Verlander feud followed trip to Nashville

Right-hander Justin Verlander, now with the Houston Astros, refuses to talk to a Detroit beat writer, stemming from Verlander’s days as a Tiger. (photo by Mike Morrow)

Justin Verlander, an astronomy buff, traveled to Nashville on Monday, August 21, 2017 to see the historic total solar eclipse.

When he returned to Detroit, he talked to Hall of Famer Al Kaline at Comerica Park, and a feud began that day between Verlander and a Detroit Tigers beat writer that continues to this day.

Verlander and his current team, the Houston Astros, created a media storm last week when the ace right-hander refused to allow Detroit Free Press sports writer Anthony Fenech to enter the Astros clubhouse on Wednesday night. Verlander claimed Fenech was guilty of unethical behavior.

The day before the eclipse in 2017, Verlander had been the winning pitcher in Detroit against the Los Angeles Dodgers, pitching eight innings while giving up two hits and raising his record to 9-8. Nashville and other sites in Tennessee were considered prime spots for viewing the highly anticipated eclipse the day after. Verlander traveled to Nashville to witness the event. The 21st was an off day for the Tigers.

According to the Free Press, Verlander was back in Detroit on August 22 when he talked to the Tiger great Kaline, and Fenech, who had just interviewed Verlander, joined the conversation.

From that contact, Fenech posted two tweets. One read, “Justin Verlander watched the solar eclipse from the Path of Totality. ‘It was the most beautiful thing I’ve seen in my life,’ he said.”

Another tweet 10 minutes later by Fenech said, “Verlander an admitted astronomy enthusiast, traveled to Nashville to watch the eclipse in its fullest totality, he said.”

According to an account this week by Detroit Free Press sports editor Chris Thomas, a Tigers media relations official told Fenech that night that Verlander didn’t like the tweets. And, Thomas wrote, the following day Verlander “ripped Fenech in a profanity-laced rant inside the Tigers dugout in front of coaches, saying that his conversation with Kaline was private.”

That was all Nashville ever had to do with the matter. But a spat ensued from the encounter that has caused quite a stir between Verlander, Fenech, the Free Press, the Astros, the Baseball Writers Association of America and the guidelines in the Major League Baseball collective bargaining agreement.

Apparently, well, it must have been a full moon.

According to the Free Press, Verlander and Fenech had another run-in on August 25 that season in Chicago, a day after the Tigers had a famous brawl with the New York Yankees. In response to a question about the brawl, Verlander told Fenech “You should stop” and, when Fenech asked a follow-up question, Verlander walked out of the media scrum they had been a part of.

Verlander was traded by the Tigers to the Astros only a few days later, and Verlander was a key piece in the Astros winning the World Series that season.

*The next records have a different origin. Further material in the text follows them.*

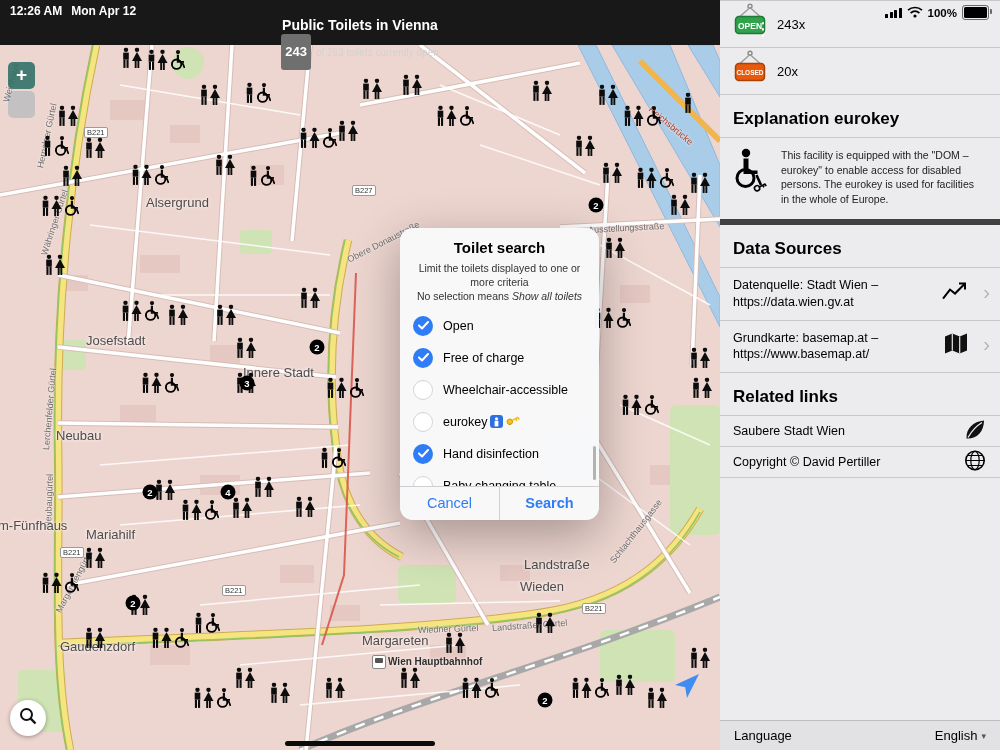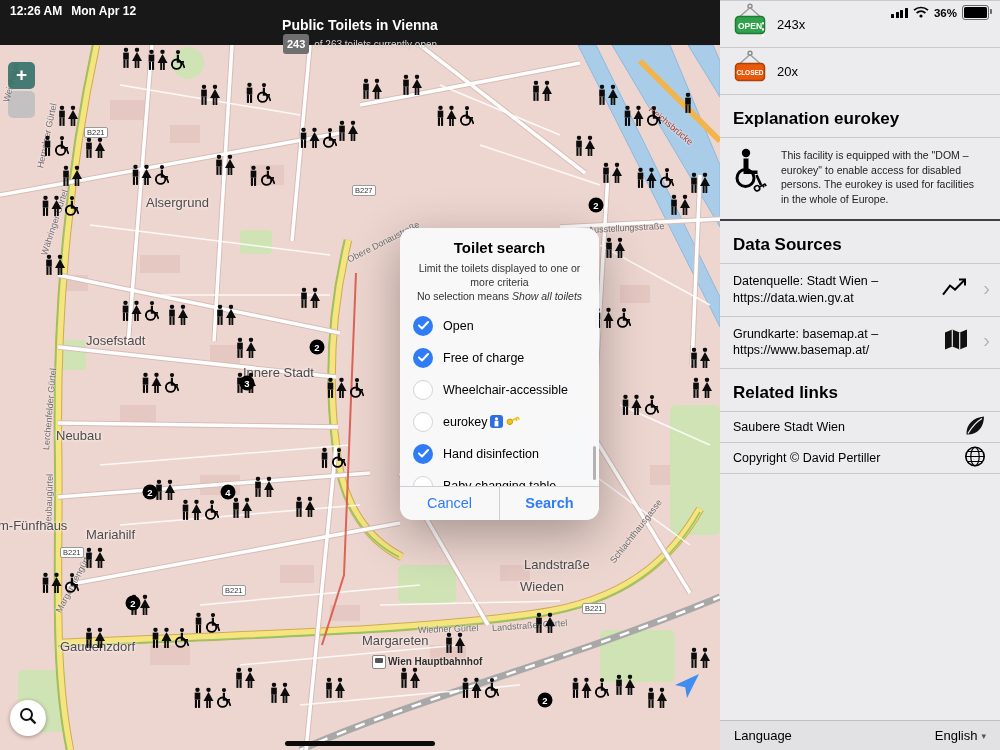--- a/index.html
+++ b/index.html
@@ -1353,7 +1353,7 @@
           <path d="M3.6 7 C6.2 4.8 9.8 4.8 12.4 7" fill="none" stroke="#000" stroke-width="1.7"></path>
           <circle cx="8" cy="10" r="1.6"></circle>
         </svg></span>
-    <span>36%</span>
+    <span>100%</span>
     <span class="batt">
         <i></i>
       </span>

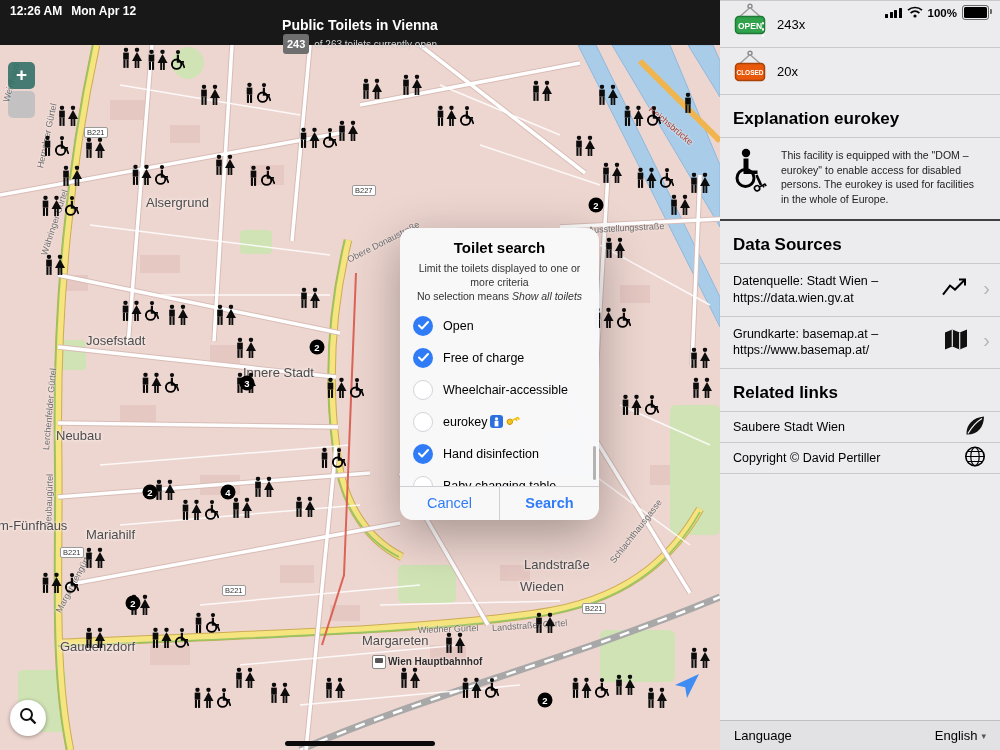--- a/index.html
+++ b/index.html
@@ -11,7 +11,7 @@
   .status-left{position:absolute;top:4px;left:10px;color:#fff;font-size:12px;font-weight:700;display:flex;gap:9px;z-index:6;}
   .hdr-title{position:absolute;top:17px;left:0;width:720px;text-align:center;color:#fff;font-size:14px;font-weight:700;z-index:6;}
   .hdr-sub{position:absolute;top:34px;left:0;width:720px;display:flex;justify-content:center;align-items:center;gap:5px;z-index:6;}
-  .hdr-badge{background:#6f6f6f;color:#fff;border-radius:3px;font-size:11px;font-weight:700;padding:4px 4px;line-height:12px;}
+  .hdr-badge{background:#6f6f6f;color:#fff;border-radius:3px;font-size:13px;font-weight:700;padding:12px 4px;line-height:12px;}
   .hdr-rest{color:#d2d2d2;font-size:10px;}
   .menu-btn{position:absolute;top:18px;right:6px;color:#fff;font-size:18px;width:22px;text-align:center;z-index:7;cursor:pointer;}
 

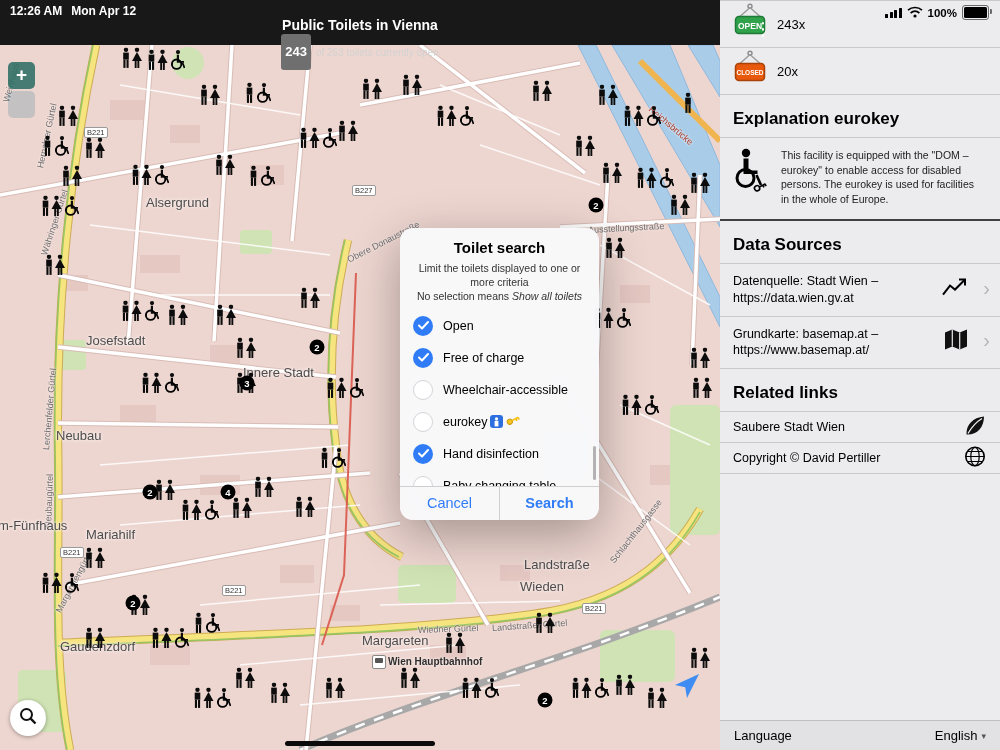--- a/index.html
+++ b/index.html
@@ -76,7 +76,7 @@
   .stat-row{display:flex;align-items:center;gap:10px;padding:4px 13px;border-top:1px solid #c9c9cb;height:38px;}
   .stat-row.last{border-bottom:1px solid #c9c9cb;}
   .stat-count{font-size:13px;color:#000;}
-  .ek-row{display:flex;gap:12px;padding:10px 13px 12px;border-top:1px solid #c9c9cb;border-bottom:2px solid #404040;}
+  .ek-row{display:flex;gap:12px;padding:10px 13px 12px;border-top:1px solid #c9c9cb;border-bottom:6px solid #404040;}
   .ek-text{font-size:10.5px;line-height:1.4;color:#1c1c1c;flex:1;padding-right:2px;}
   .ds-row{position:relative;padding:9px 58px 9px 13px;border-top:1px solid #c9c9cb;font-size:12.5px;color:#000;line-height:1.35;cursor:pointer;}
   .ds-row.last{border-bottom:1px solid #c9c9cb;}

Another encounter between Verlander and Fenech occurred on September 12, 2018 when Fenech was assigned to ask Verlander about a Bleacher Report story that said Verlander said the Tigers “misdiagnosed” an injury in 2015. According to the Free Press this week, that exchange between the two went on-and-off the record. Verlander later apologized to the Tigers about his misdiagnosis comments, but from that point, the Free Press says, Verlander wouldn’t speak to Fenech.

The Astros visited Detroit this May, and the Astros’ communications chief, Gene Dias, told Fenech that Verlander would not give Fenech an interview. Last Wednesday, one day after Verlander ended a media availability before it started because Fenech was there, Dias delivered the news to Fenech that Verlander would not talk to him because of the story on the misdiagnosis. The Astros barred Fenech from the Astros clubhouse with Houston media.

Verlander tweeted last Thursday that Fenech had shown “unethical” behavior in the past and that Verlander had tried to reach out to the Free Press unsuccessfully to give his side of the story.

Thomas, the Free Press sports editor, wrote this week that the Astros “knowingly violated the MLB collective bargaining agreement” with their move to block Fenech.

“Players have no obligation to talk to media members in a postgame scrum,” Thomas wrote. “They can ignore questions. Or give non-answers.

“But the league says reporters must have equal access.

“The Astros know this.”

Thomas said the Free Press would make a formal complaint, not because of Verlander, who is not obligated to answer a question, but because of the Astros blocking the reporter.

The baseball writers association issued a statement last week saying it was “alarmed” by the Astros’ action. Major League Baseball said the reporter should have been let in.

Another solar eclipse occurred this year on July 2 that could be seen over Chile and Argentina. The next total solar eclipse that will be visible from North America is expected on April 8, 2024. The Astros’ schedule for 2024 has not yet been announced.